Asked about Turkey’s objections to Sweden’s NATO accession, Blinken responded that both sides were working through a “process,” and “we look forward to this process being completed in the weeks ahead.”
“We have no doubt that it can be, and it should be, and we expect it to be,” Blinken affirmed.
Norway hosts a meeting of NATO Foreign Ministers on Thursday, and Blinken said that he will travel there accompanied by Sweden's Foreign Minister.
That meeting will prepare the agenda for NATO’s summit in July, which will be hosted by Lithuania.
Background to Current Events
Both Sweden and Finland long maintained a neutral position between Washington and Moscow. They believed they were capable of defending themselves.
However, Vladimir Putin’s unprovoked assault on Ukraine has shaken that assumption and the two Nordic countries subsequently applied to join NATO.

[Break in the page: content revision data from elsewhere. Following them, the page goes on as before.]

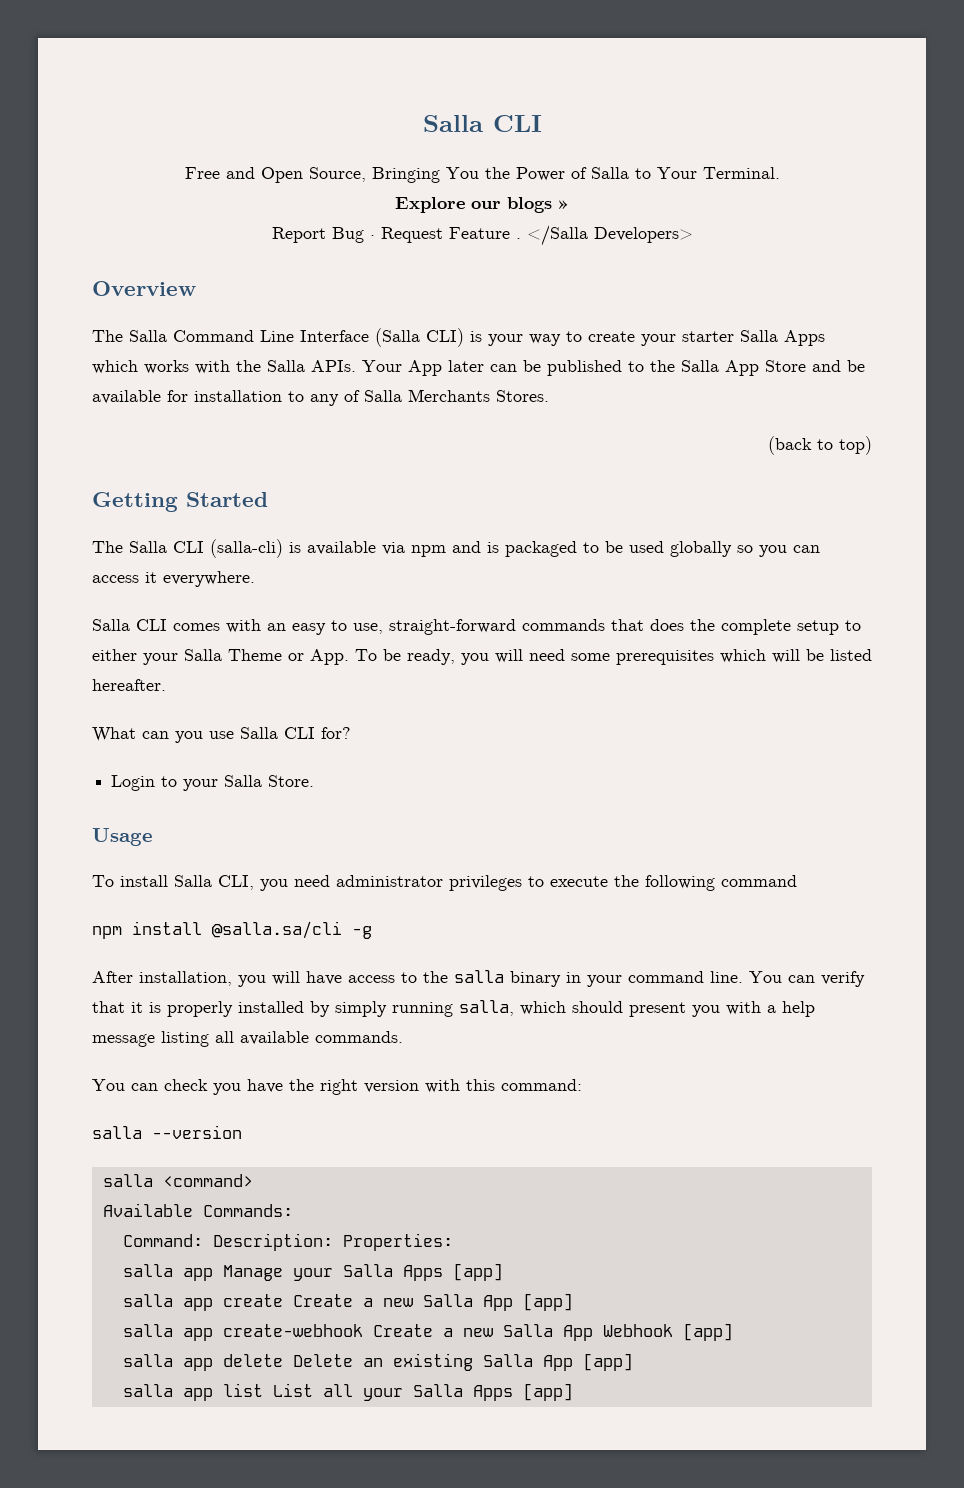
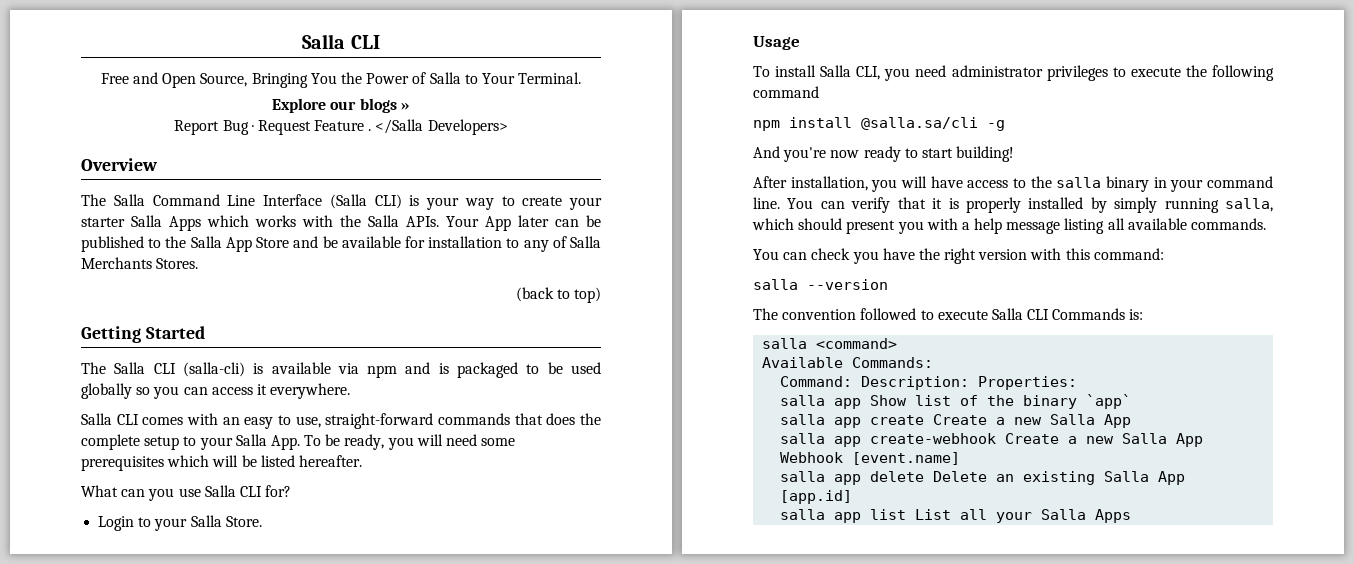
[92,649,304,665] either your Salla Theme or -> [199,434,267,450] your Salla
(372, 932) none -> [753,146,1015,162] // And you're now ready to start building!
(242, 1132) none -> [753,308,1144,320] // The convention followed to execute Salla CLI Commands is:
[222,1263,503,1281] Manage your Salla Apps [app] -> [870,394,1132,409] Show list of the binary `app`
[522,1293,573,1311] [app] -> (1132, 421) none
[682,1323,733,1341] [app] -> [852,452,961,465] [event.name]
[582,1353,633,1371] [app] -> [780,490,853,504] [app.id]
[522,1383,573,1401] [app] -> (1132, 516) none

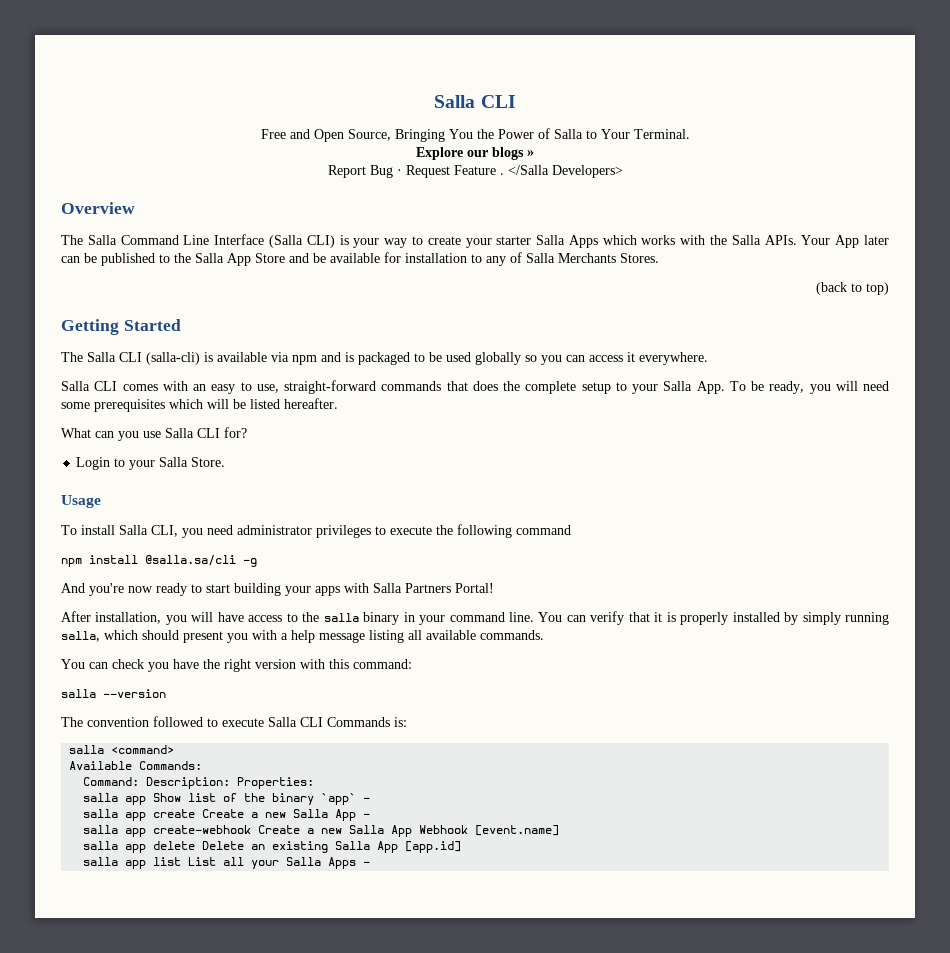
[956,146,1015,162] building! -> [234,583,494,596] building your apps with Salla Partners Portal!
(1132, 401) none -> [363,797,371,802] -
(1132, 421) none -> [363,813,371,818] -
(1132, 516) none -> [363,861,371,866] -

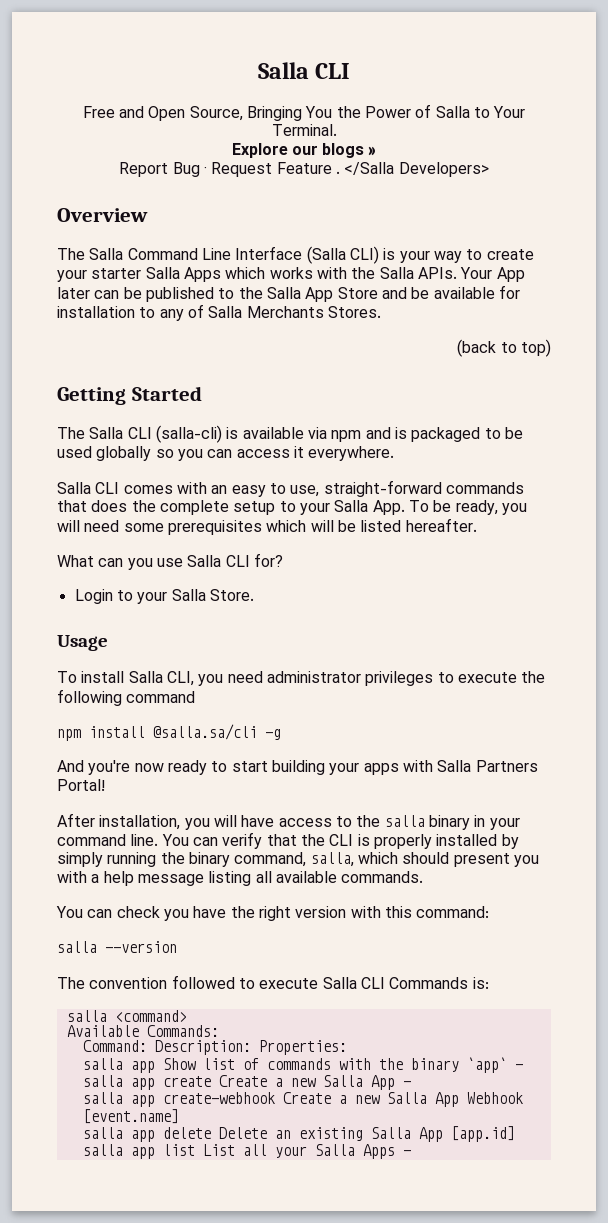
[654,612,663,622] it -> [300,834,354,846] the CLI
(890, 618) none -> [160,852,307,867] the binary command,
(238, 797) none -> [266,1058,371,1070] commands with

Turkey objected to both countries joining the alliance, on the grounds that they were friendly to the Kurdistan Workers Party (PKK), which was supported by the Soviet Union, as well as by the Baathist regime in Syria. The U.S. and the European Union (EU) both consider the PKK a terrorist organization.

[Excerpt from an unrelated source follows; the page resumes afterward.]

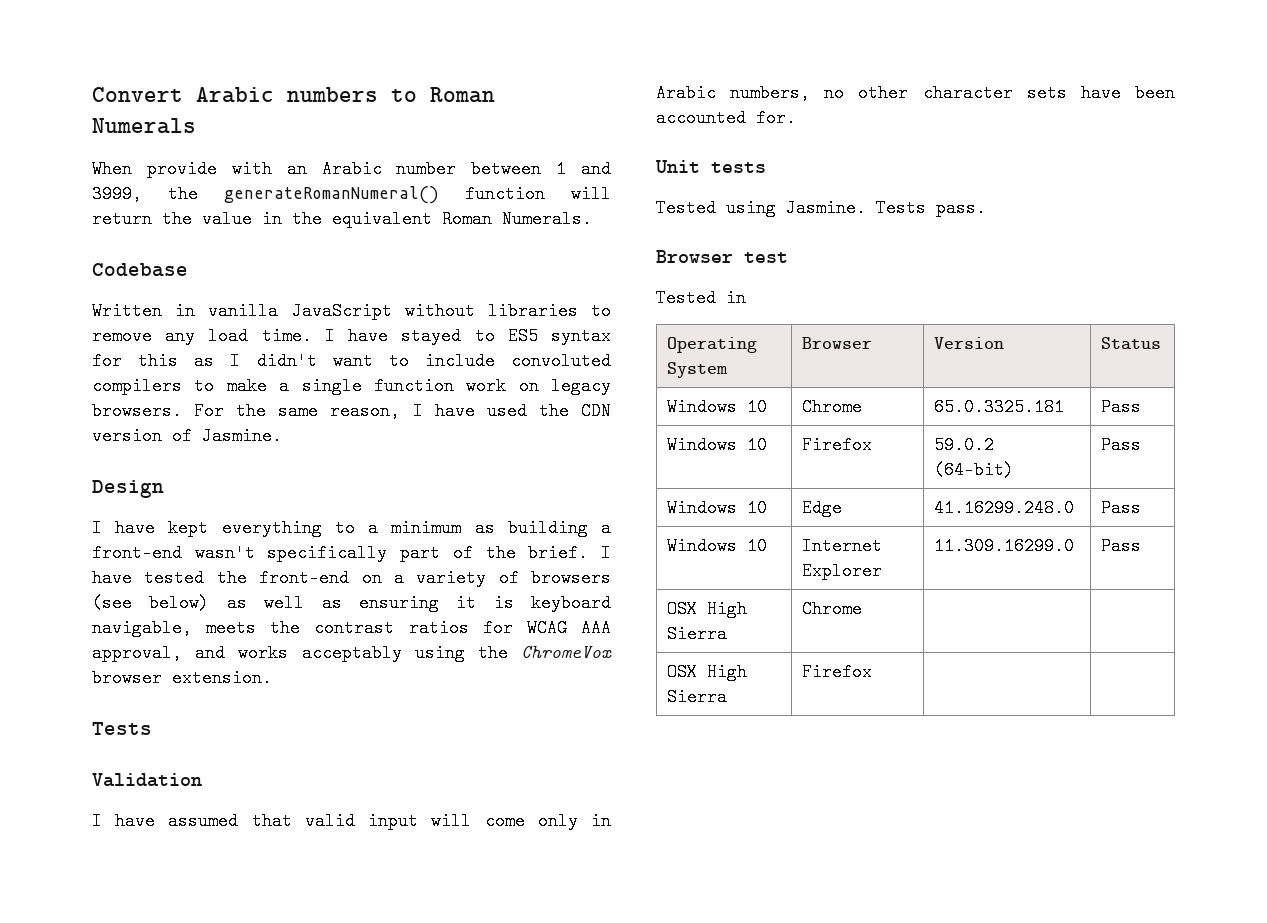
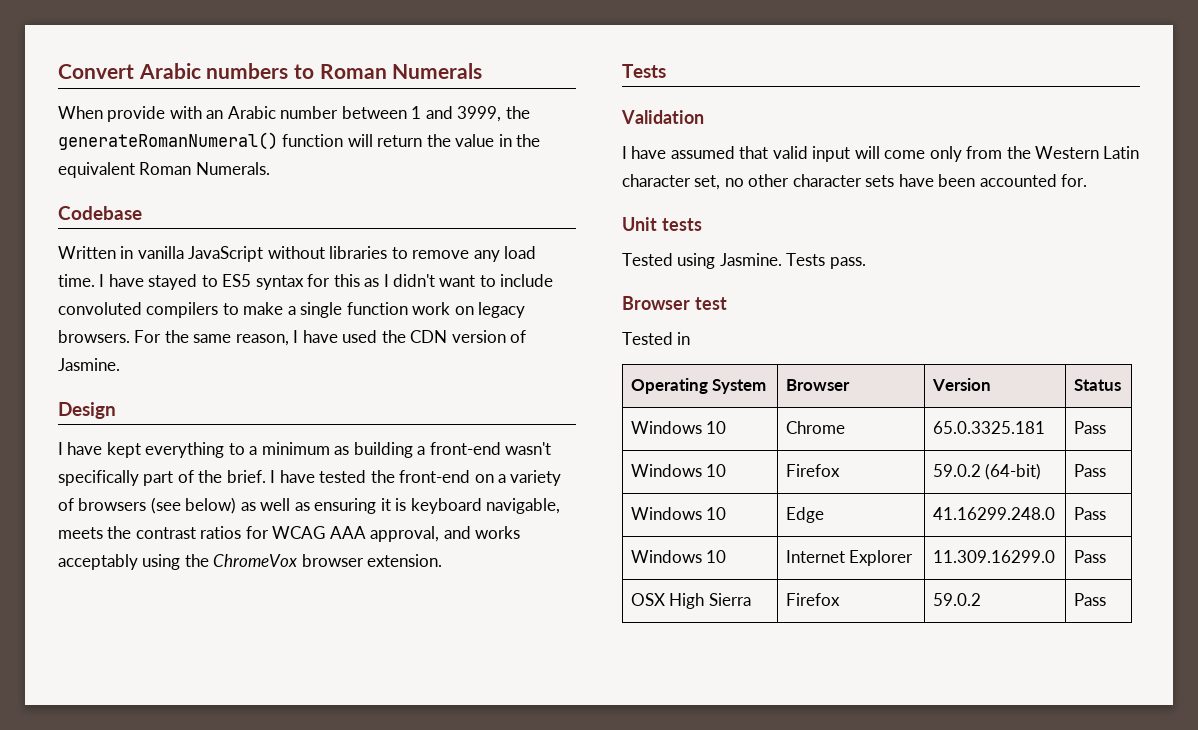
[591,812,611,830] [656,84,811,102] in Arabic numbers, -> [966,146,1140,159] [622,174,721,190] from the Western Latin character set,
[667,600,748,618] [667,625,728,643] [802,600,863,618] // OSX High Sierra | Chrome | | -> (1107, 556) none
(873, 672) | -> [933,593,982,606] [1074,593,1107,606] 59.0.2 | Pass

Finland was able to work out an understanding with Turkey, and last month, officially became a NATO member.
A disruptive event in Sweden, however, led to derailing its application to join the alliance.
In January, Rasmus Paludan, a far-right, anti-Muslim Danish politician, who also has Swedish citizenship, burned a copy of the Quran in front of the Turkish embassy in Stockholm.
That provided Erdogan an unexpected opportunity. He faced a difficult election campaign. By vehemently denouncing the Quran-burning and maintaining a continued block on Sweden’s NATO membership, he could pose as a defender of Islam against those who would attack it. In addition, he could also play the nationalist card, as a defender of Turks against terrorist Kurds. And that is just what he did, culminating in his re-election on Sunday.
Of course, Moscow does not want to see NATO expand, and Finland’s Foreign Minister Pekka Haavisto, suggested that Russia might have been involved with Paludan in the Quran-burning event.
Haavisto later told Finnish media that “Paludan’s ties to Russia had ‘been investigated and certain connections in his vicinity have been found,” France24 reported.
Finland’s former foreign minister, Alexander Stubb, was more blunt. “Russia seems to be behind the burning of the Quran in Sweden,” he tweeted.
“This is what hybrid warfare of a rogue state looks like,” he continued. “In today’s world, everything can be weaponized.”